The Mexican government’s free replacement of old TVs with new 23.6-inch TV sets for low-income families for transition to digital broadcasting created unexpected demand for 14 million TV sets across two years. Microsoft Corp.’s decision to end its support for the Windows XP operating system has accelerated much-delayed replacement in office PCs.
However, the biggest boon came from the growing demand for bigger TV screens.
Consumers were tempted to replace their old flat panel TVs with new ones after prices have fallen enough and TV makers’ marketing pitch for a variety of choices from ultra high-definition (UHD) to curved and OLED TV features successfully kicked in. In results, replacement demand of old TVs with large TVs of 50-inch or higher screen size rose sharply. Individuals owning TV sets of a 50-inch or bigger screen took up just 8% in 2012, but the figure shot up to 18% in 2014. The growth in TV sets with larger screens also boosted growth in terms of area. On an area basis, demand for LCD TV panels accounted for 68% of the overall TFT-LCD panel demand in 2014. The LCD panel size growth was estimated to reach 17 million square meters, contributing to 80% of overall increase in TFT-LCD demand in area.
On the supply-end, output of new products such as UHD and curved displays increased, raising yield issues that often occur during early-stage production. The release of products with maximized glass efficiency and the introduction of multi model on a glass (MMG) manufacturing method also lowered production yield rates. Coupled with the decline in yields, the shift of electrode materials to copper (Cu) and oxide, as well as the employment of thin glass led to the reduction in capacity, causing tight supply at a time when demand was on the rise.
Will the boom continue into 2015?
According to the recent forecast from IHS, the global gross domestic product will grow 3.0% in 2015 from 2.7% in 2014. However, the estimate has been pared from the earlier outlook of 3.3% growth. Economic experts also remain uncertain about this year’s global economy. The global economy’s prospects will likely hinge on the direction of volatile oil prices.
Under such circumstances, moderate growth is expected in the display industry in 2015. Demand for large-area LCD panels including TVs, monitors, notebooks, and tablets, is forecast to grow about 1% year on year. However, in terms of area, growth will reach 7% on continued shift to bigger screens.

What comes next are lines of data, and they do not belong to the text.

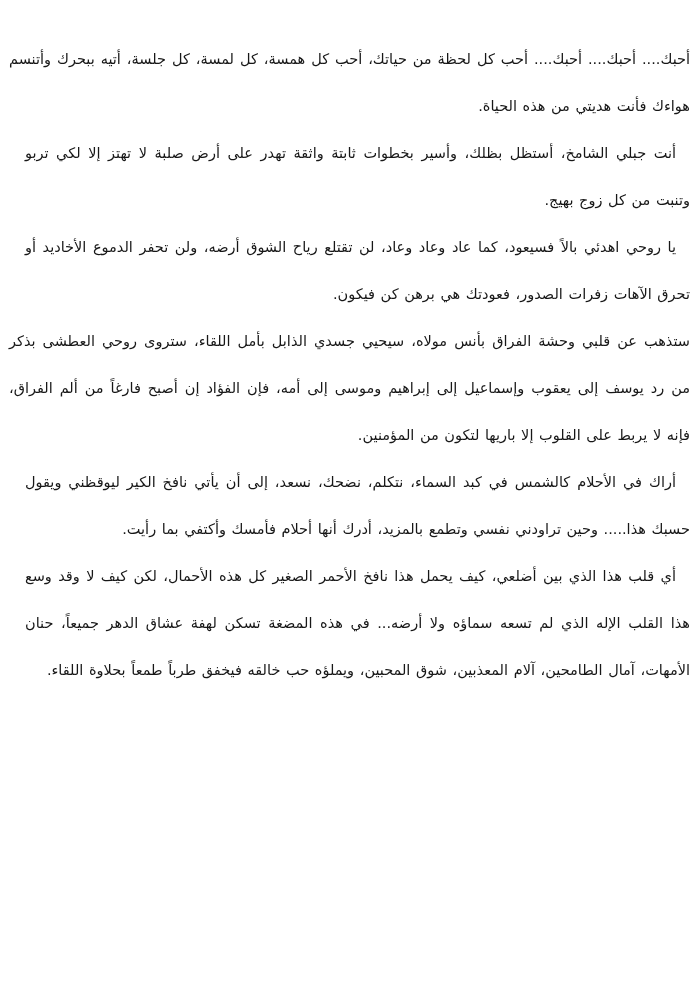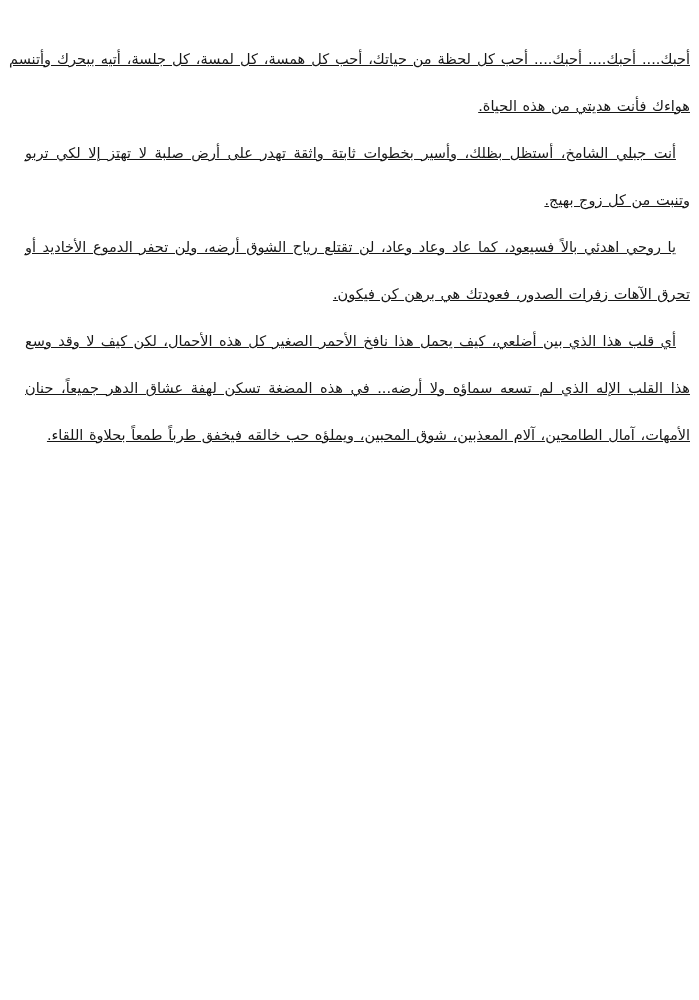--- a/index.html
+++ b/index.html
@@ -13,35 +13,36 @@
   .page {
     width: 699px;
     height: 896px;
     box-sizing: border-box;
     background: #ffffff;
     padding: 36px 9px 0 9px;
     direction: rtl;
     font-family: "DejaVu Sans", sans-serif;
     font-size: 14.5px;
     color: #171717;
-    text-decoration: underline;
   }
   .para {
     margin: 0;
     padding: 0;
     text-align: justify;
     line-height: 47px;
     word-spacing: 1px;
   }
   .para.indented {
     text-indent: 14px;
     margin-left: 16px;
   }
 </style>
 </head>
 <body>
 
 <div class="page">
   <p class="para">أحبك.... أحبك.... أحبك.... أحب كل لحظة من حياتك، أحب كل همسة، كل لمسة، كل جلسة، أتيه ببحرك وأتنسم هواءك فأنت هديتي من هذه الحياة.</p>
   <p class="para indented">أنت جبلي الشامخ، أستظل بظلك، وأسير بخطوات ثابتة واثقة تهدر على أرض صلبة لا تهتز إلا لكي تربو وتنبت من كل زوج بهيج.</p>
   <p class="para indented">يا روحي اهدئي بالاً فسيعود، كما عاد وعاد وعاد، لن تقتلع رياح الشوق أرضه، ولن تحفر الدموع الأخاديد أو تحرق الآهات زفرات الصدور، فعودتك هي برهن كن فيكون.</p>
+  <p class="para">ستذهب عن قلبي وحشة الفراق بأنس مولاه، سيحيي جسدي الذابل بأمل اللقاء، ستروى روحي العطشى بذكر من رد يوسف إلى يعقوب وإسماعيل إلى إبراهيم وموسى إلى أمه، فإن الفؤاد إن أصبح فارغاً من ألم الفراق، فإنه لا يربط على القلوب إلا باريها لتكون من المؤمنين.</p>
+  <p class="para indented">أراك في الأحلام كالشمس في كبد السماء، نتكلم، نضحك، نسعد، إلى أن يأتي نافخ الكير ليوقظني ويقول حسبك هذا..... وحين تراودني نفسي وتطمع بالمزيد، أدرك أنها أحلام فأمسك وأكتفي بما رأيت.</p>
   <p class="para indented">أي قلب هذا الذي بين أضلعي، كيف يحمل هذا نافخ الأحمر الصغير كل هذه الأحمال، لكن كيف لا وقد وسع هذا القلب الإله الذي لم تسعه سماؤه ولا أرضه... في هذه المضغة تسكن لهفة عشاق الدهر جميعاً، حنان الأمهات، آمال الطامحين، آلام المعذبين، شوق المحبين، ويملؤه حب خالقه فيخفق طرباً طمعاً بحلاوة اللقاء.</p>
 </div>
 
 </body></html>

The eighth generation fabs of BOE Optoelectronics Technology Co. (BOE), China Star Optoelectronics Technology Co. (CSOT), and CEC-Panda LCD Technology Co. (CEC) in China will be ready to mass produce in the second quarter of 2015. Thanks to an expected increase in capacity with the added production lines, net supply capacity in terms of worldwide large-area LCD panel design capacity will increase by 6% from 2014. <
Supply glut in terms of design capacity will be reduced by 1 percentage point from a year earlier, keeping the supply level unchanged from last year or even tighter. The losses from the traditionally slow season in the first half will be mitigated by the drop in inventory levels at panel manufacturers following the year-end boom, thereby helping preventing panel prices from dipping in the first quarter.
However, fab utilization rate will likely stay above 90%. In addition, panel purchases are forecast to turn lower in the second quarter when set manufacturers are expected to roll out new models after finishing inventory pile up. In particular, contrary to aggressive panel purchasing by TV manufacturers that has been continuing into the first quarter, consumer demand for TV sets may fall short of expectations, likely leading the panel market outlook for the second quarter to turn bearish. However, overall panel demand and supply condition will likely stay manageable throughout 2015 for panel manufacturers. If panel makers respond promptly to any change in demand by adjusting inventory levels through flexible fab operation, they could be in an advantageous position even this year.